What you are asked to do – Begin at the line below that has "Celestron UPCLOSE G2" and stop after the line that has "total: 4252.22 -> 4231.22". Please restate only those lines, word for word.

The data –
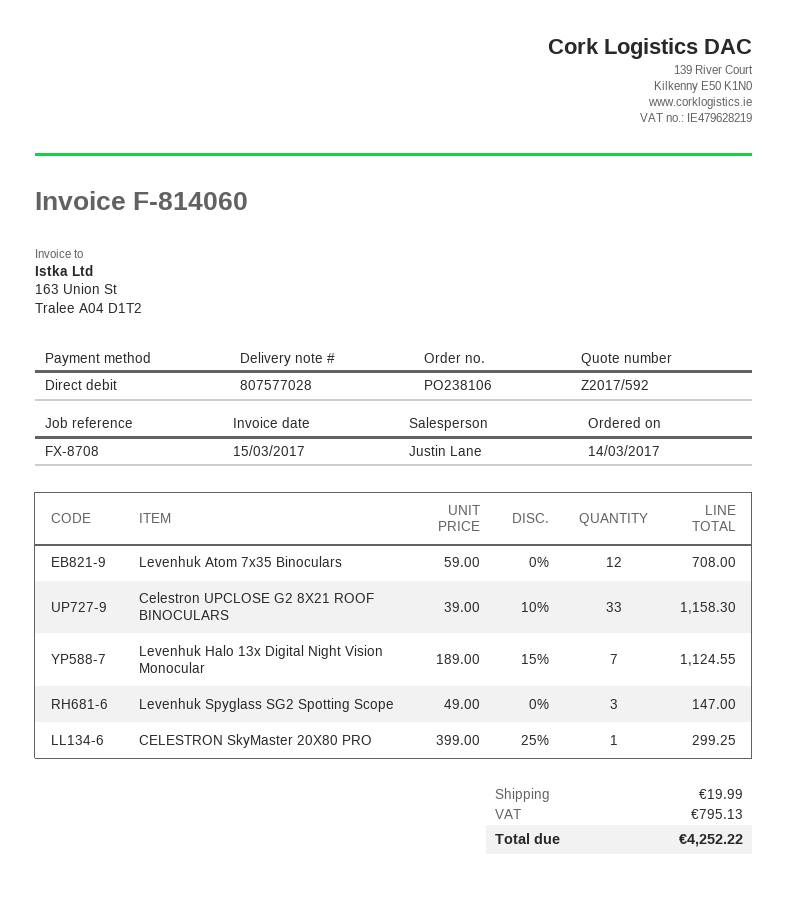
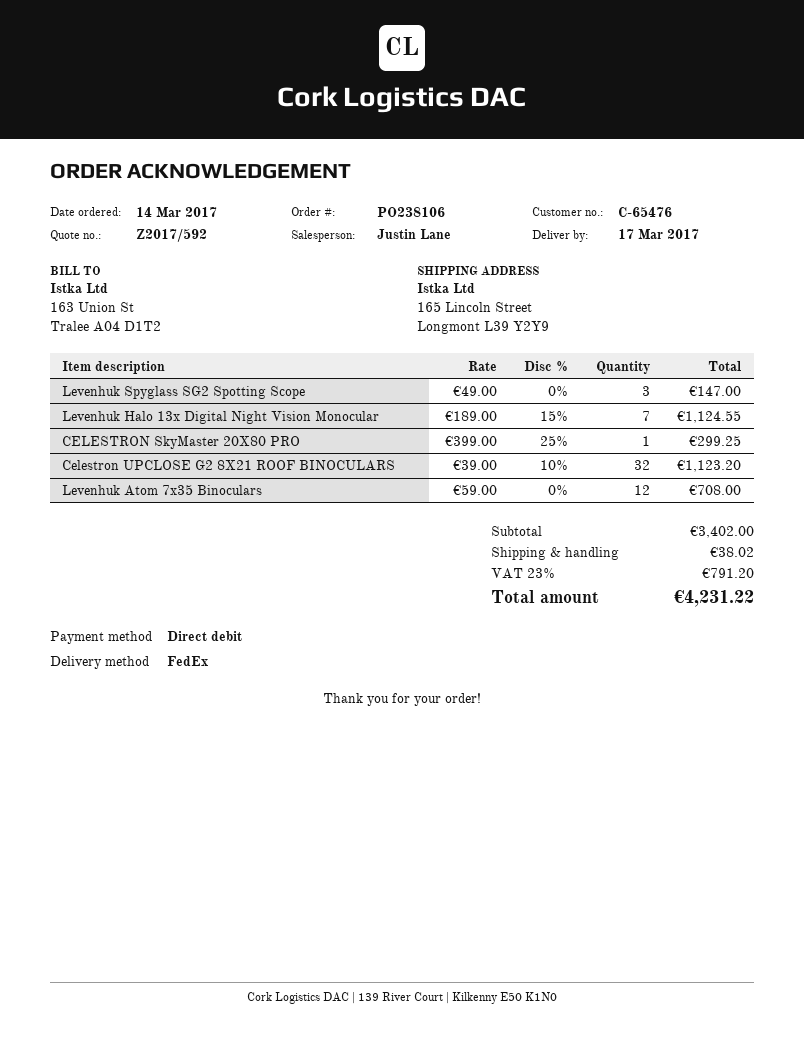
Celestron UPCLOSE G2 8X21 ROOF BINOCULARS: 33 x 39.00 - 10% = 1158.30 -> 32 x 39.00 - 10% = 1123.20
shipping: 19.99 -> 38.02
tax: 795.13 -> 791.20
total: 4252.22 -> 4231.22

* * *

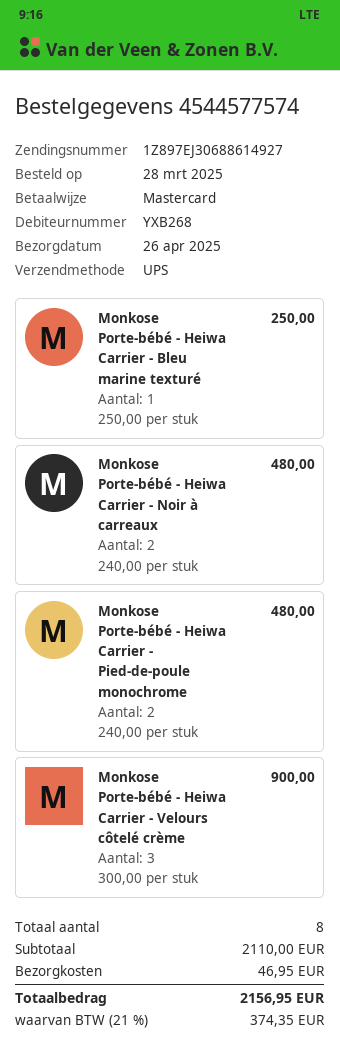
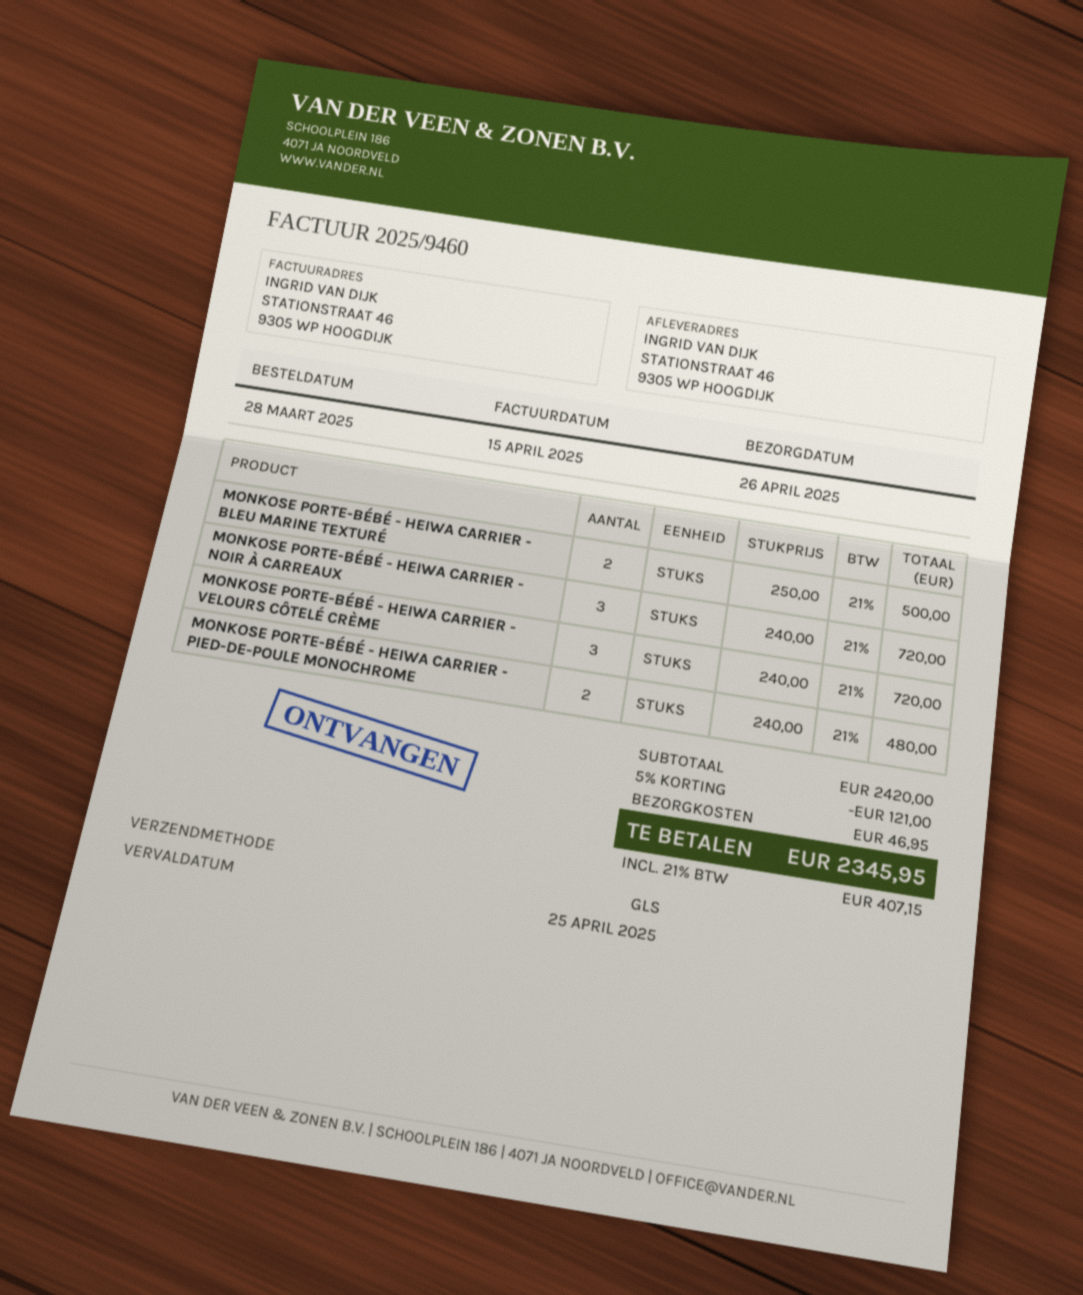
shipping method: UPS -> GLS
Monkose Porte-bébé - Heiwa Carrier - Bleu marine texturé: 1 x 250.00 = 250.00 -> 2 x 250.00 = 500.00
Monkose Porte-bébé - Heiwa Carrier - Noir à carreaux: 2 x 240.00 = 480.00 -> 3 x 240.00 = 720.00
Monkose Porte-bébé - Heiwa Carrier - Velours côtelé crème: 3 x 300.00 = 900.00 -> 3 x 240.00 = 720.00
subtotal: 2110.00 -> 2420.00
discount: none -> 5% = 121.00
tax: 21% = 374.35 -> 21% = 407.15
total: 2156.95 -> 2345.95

Answer to the problem –
Celestron UPCLOSE G2 8X21 ROOF BINOCULARS: 33 x 39.00 - 10% = 1158.30 -> 32 x 39.00 - 10% = 1123.20
shipping: 19.99 -> 38.02
tax: 795.13 -> 791.20
total: 4252.22 -> 4231.22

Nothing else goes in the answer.